Dutch prime minister Mark Rutte has demanded Russia co-operate with the criminal investigation into the Malaysia Airlines flight MH17 disaster, after the Dutch Safety Board concluded the passenger jet was shot down by a Russian-made Buk missile.
The long-awaited report – which was handed to relatives of the 298 dead passengers and crew two hours before it was published – did not say who the safety board believed had fired the missile, but did confirm it was fired from territory held by pro-Russian rebels in eastern Ukraine.
Although the board had been clear the report would not attribute blame, these findings are highly significant because they are the first time investigators have publicly endorsed the view that it was a surface-to-air missile that caused the crash, rather than, for instance, a missile fired from a Ukrainian air force jet, as Moscow has claimed.
"A 9N314M warhead detonated outside the aeroplane to the left side of the cockpit," the chairman of the safety board, Tjibbe Joustra, told reporters. "This fits the kind of warhead installed in the Buk surface-to-air missile system."
The explosion, less than a metre from the plane’s fuselage, killed the captain and two co-pilots instantly, and caused the cockpit to break away from the body of the jet, which then disintegrated in mid-air, its pieces scattered over a 50sq km stretch of Ukrainian countryside.
Forensic analysis
Mr Joustra said more forensic analysis would be needed to pinpoint the exact launch site of the missile inside an area of 320sq km, but such an operation was quite simply beyond the scope of safety board’s investigation.

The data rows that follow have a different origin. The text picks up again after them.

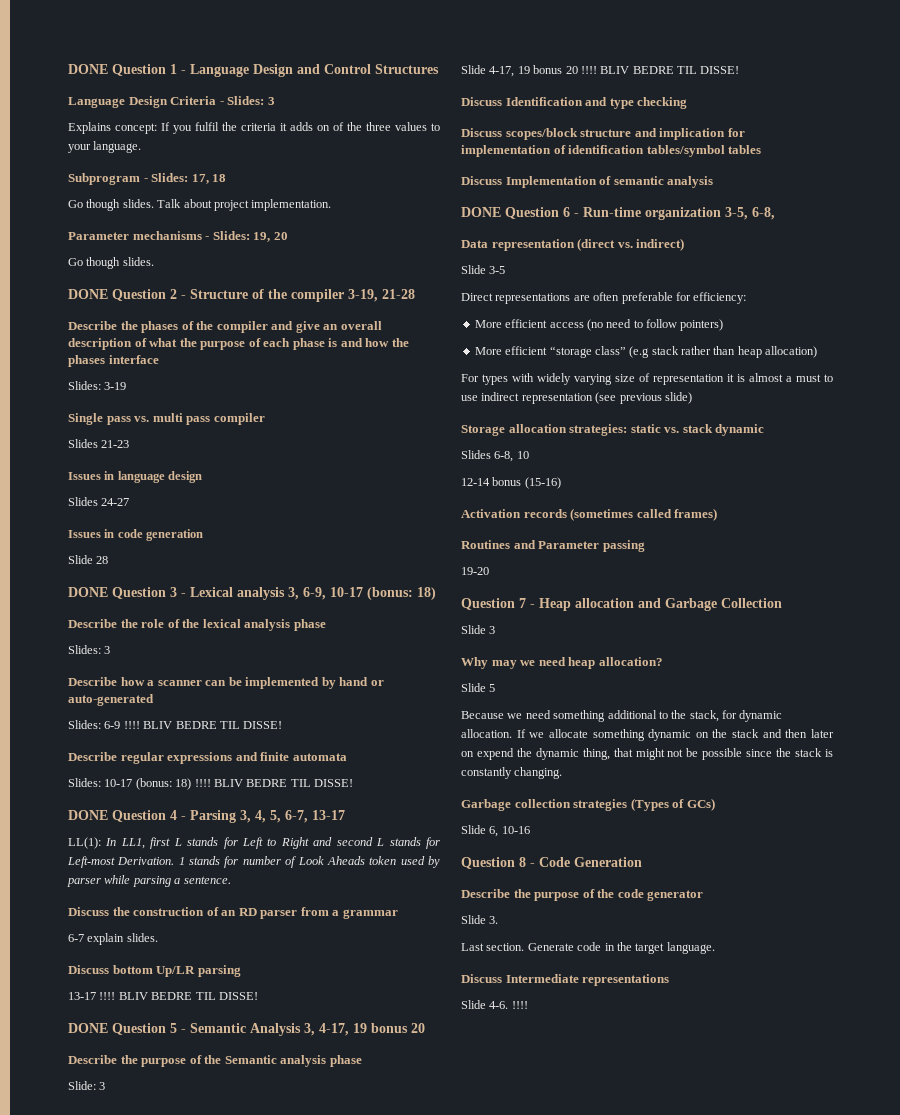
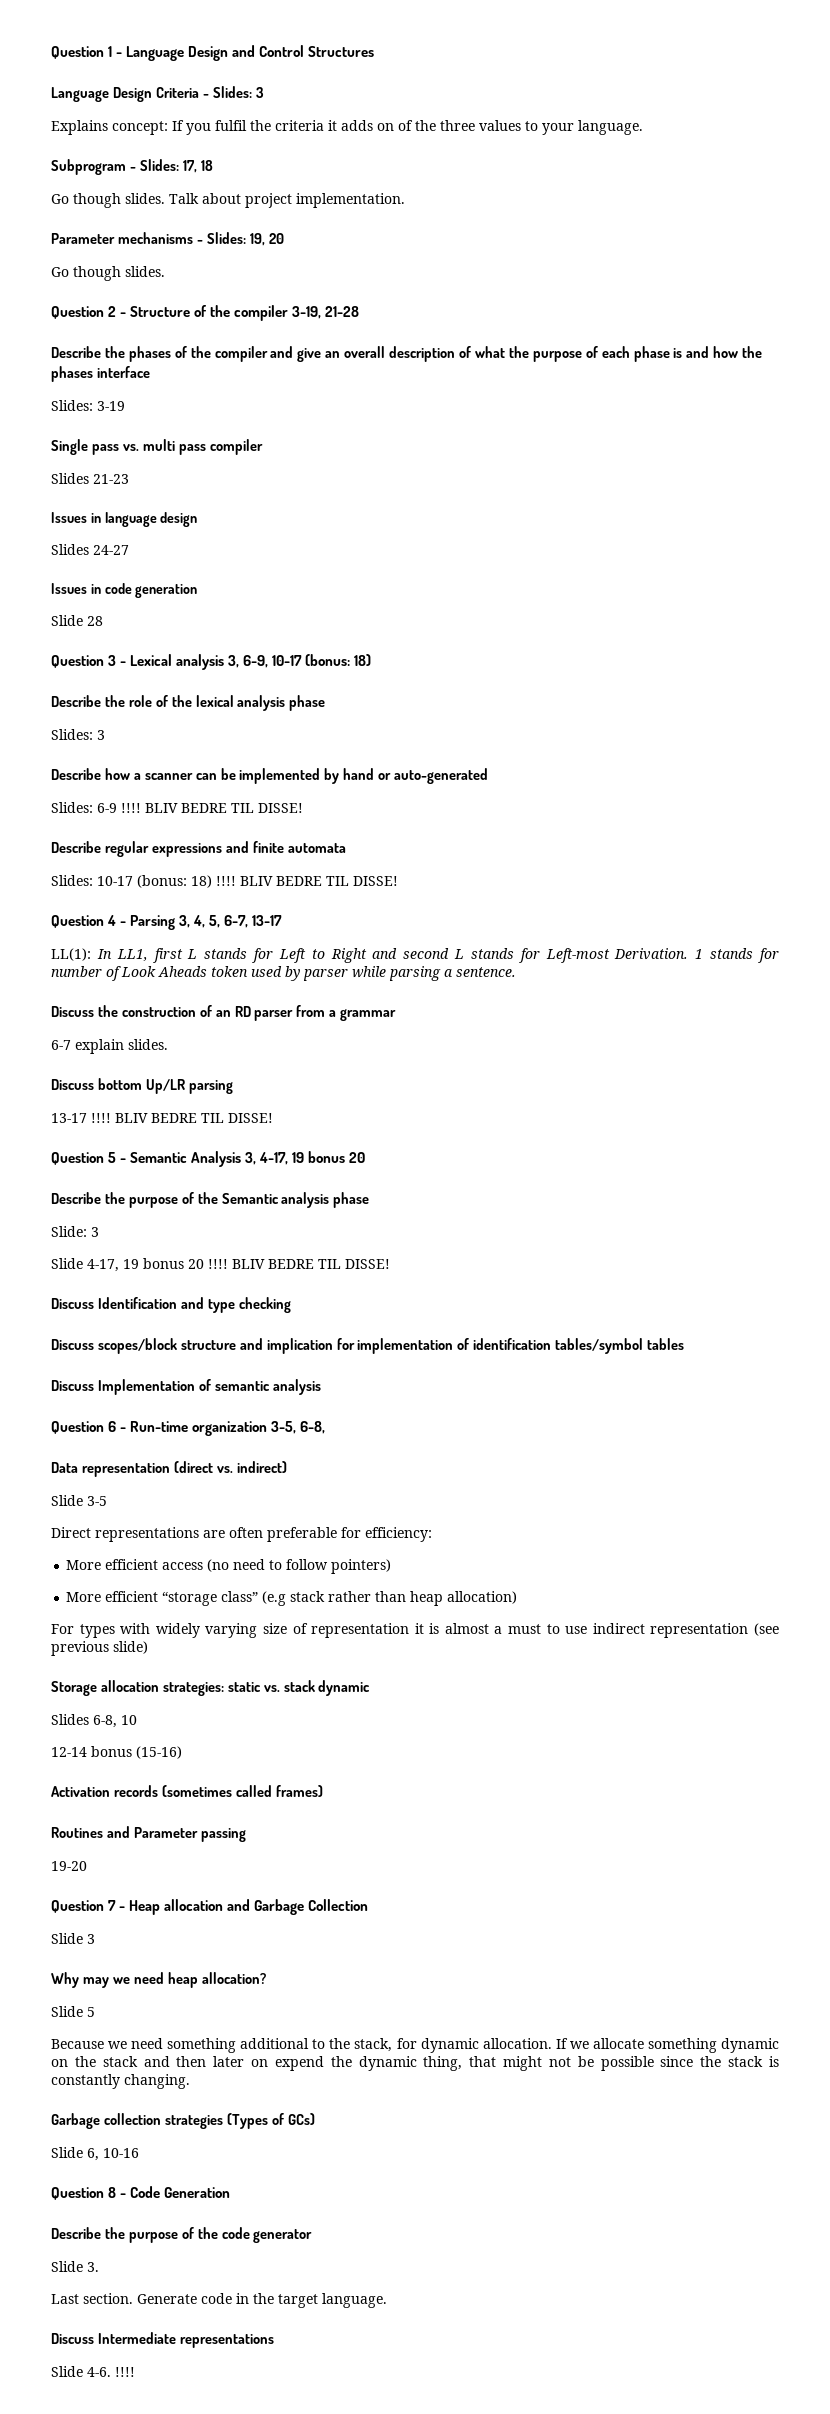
- DONE Question 1 - Language Design and Control Structures
+ Question 1 - Language Design and Control Structures
- DONE Question 2 - Structure of the compiler 3-19, 21-28
+ Question 2 - Structure of the compiler 3-19, 21-28
- DONE Question 3 - Lexical analysis 3, 6-9, 10-17 (bonus: 18)
+ Question 3 - Lexical analysis 3, 6-9, 10-17 (bonus: 18)
- DONE Question 4 - Parsing 3, 4, 5, 6-7, 13-17
+ Question 4 - Parsing 3, 4, 5, 6-7, 13-17
- DONE Question 5 - Semantic Analysis 3, 4-17, 19 bonus 20
+ Question 5 - Semantic Analysis 3, 4-17, 19 bonus 20
- DONE Question 6 - Run-time organization 3-5, 6-8,
+ Question 6 - Run-time organization 3-5, 6-8,

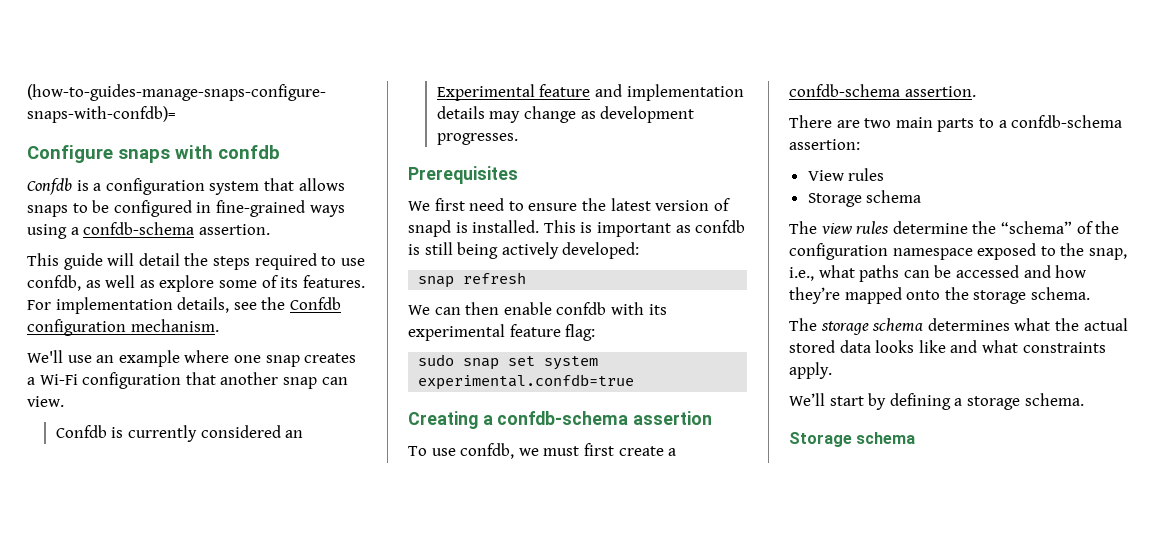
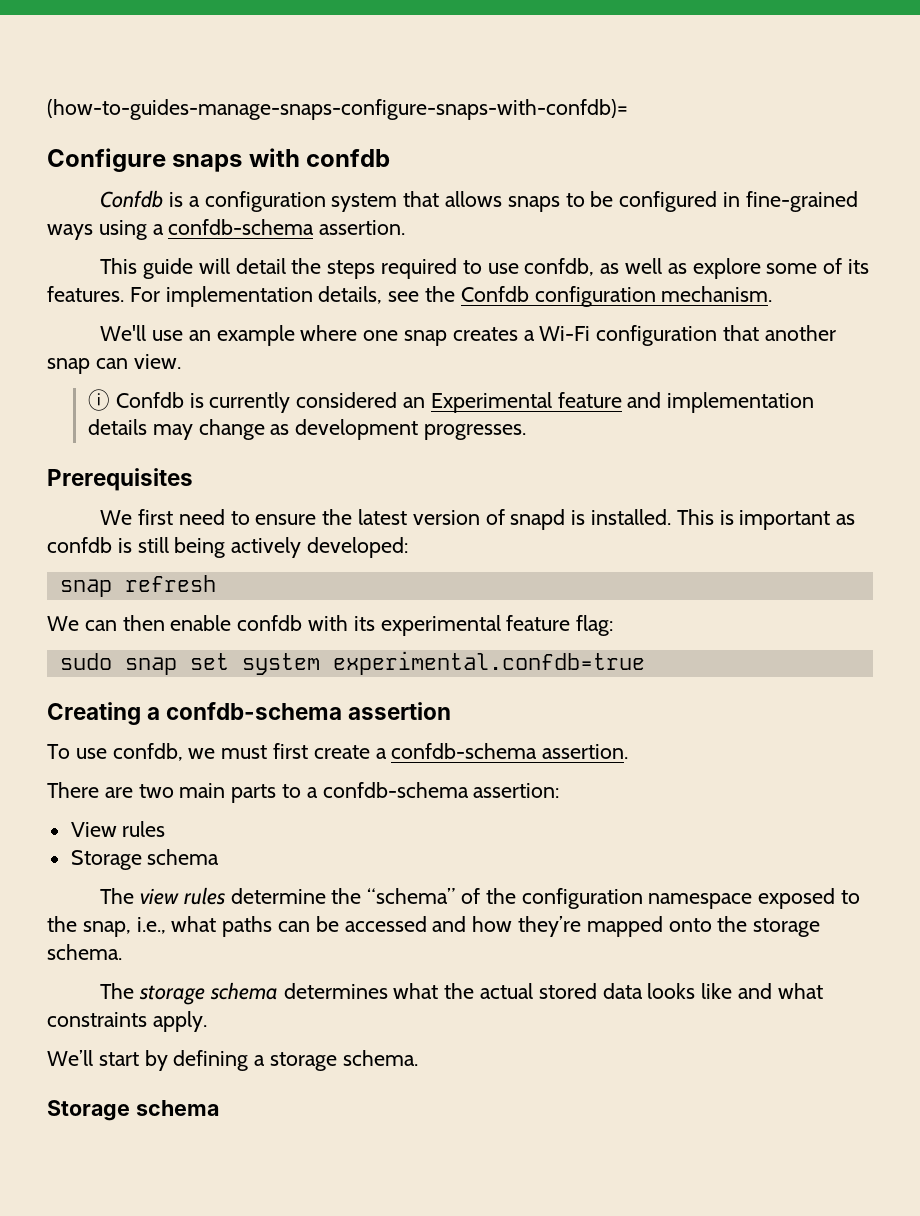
- Confdb is currently considered an Experimental feature and implementation details may change as development progresses.
+ ⓘ Confdb is currently considered an Experimental feature and implementation details may change as development progresses.

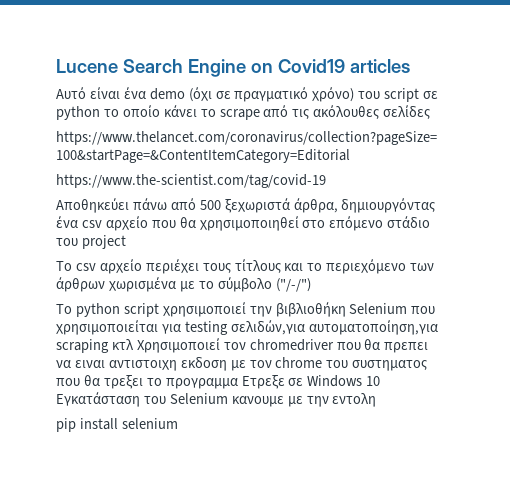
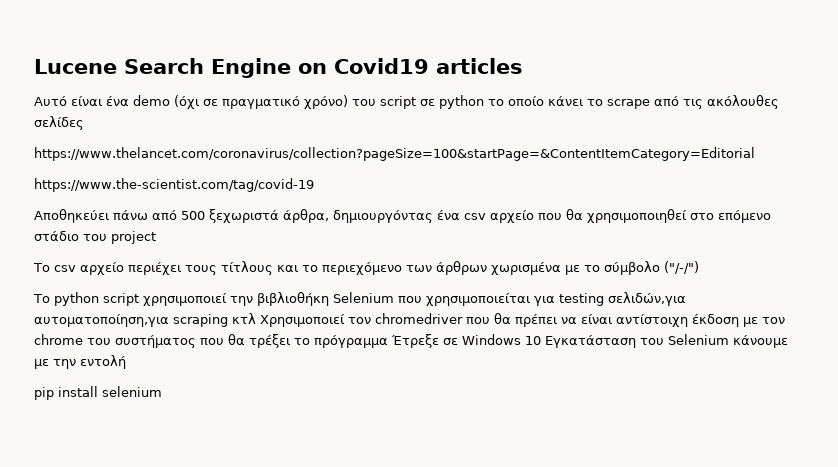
- Το python script χρησιμοποιεί την βιβλιοθήκη Selenium που χρησιμοποιείται για testing σελιδών,για αυτοματοποίηση,για scraping κτλ Χρησιμοποιεί τον chromedriver που θα πρεπει να ειναι αντιστοιχη εκδοση με τον chrome του συστηματος που θα τρεξει το προγραμμα Ετρεξε σε Windows 10 Εγκατάσταση του Selenium κανουμε με την εντολη
+ Το python script χρησιμοποιεί την βιβλιοθήκη Selenium που χρησιμοποιείται για testing σελιδών,για αυτοματοποίηση,για scraping κτλ Χρησιμοποιεί τον chromedriver που θα πρέπει να είναι αντίστοιχη έκδοση με τον chrome του συστήματος που θα τρέξει το πρόγραμμα Έτρεξε σε Windows 10 Εγκατάσταση του Selenium κάνουμε με την εντολή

In the background as Mr Joustra made his presentation was the looming reconstruction of the Boeing 777-200 jet, parts of which have been painstakingly rebuilt over the past 15 months on a metal skeleton – the points where the shrapnel ripped through clearly visible.
At a meeting with the families of the victims, Mr Joustra said passengers who were not killed by the impact of the missile would have been rendered unconscious by the sudden decompression of the aircraft and a lack of oxygen at 33,000 feet.
However, the report itself says some passengers could have been conscious after the missile hit: “It could not be ascertained at what exact moment the occupants died, but it is certain that the impact with the ground was not survivable.”
Barry Sweeney, whose son Liam was one of 10 UK-born victims, said afterwards he hoped all the passengers were killed as soon as the plane was hit. “We can’t be 100 per cent sure . . . but we’ve got to think that that was the case.”
Mr Joustra also said Ukraine should have closed the airspace below which fighting was taking place between its troops and the rebels because “well before the disaster, information was available which pointed to the fact that civilian aviation faced dangers”.
Sixty-one airlines, he said, had continued to use this air space despite the fact that two military aircraft were shot down two days before the MH17 attack.
As a result, the report recommends international aviation rules be changed to force operators to be more transparent about their choice of routes in potentially dangerous circumstances.
Conventional weapons
Ukraine defended its decision not to close its airspace. “No one at this time . . . was even aware of the presence of highly sophisticated anti-air missile capabilities,” the country’s foreign minister Pavlo Klimkin said on Tuesday at the UN. “No one at the time had any kind of awareness of such a threat . . . everyone was absolutely sure it was about purely conventional weapons.”
The Dutch report was dismissed by Russia's deputy foreign minister, Sergei Ryabkov, as "biased". Russian news agencies quoted him as saying: "There is an obvious attempt to draw a biased conclusion and to carry out political orders."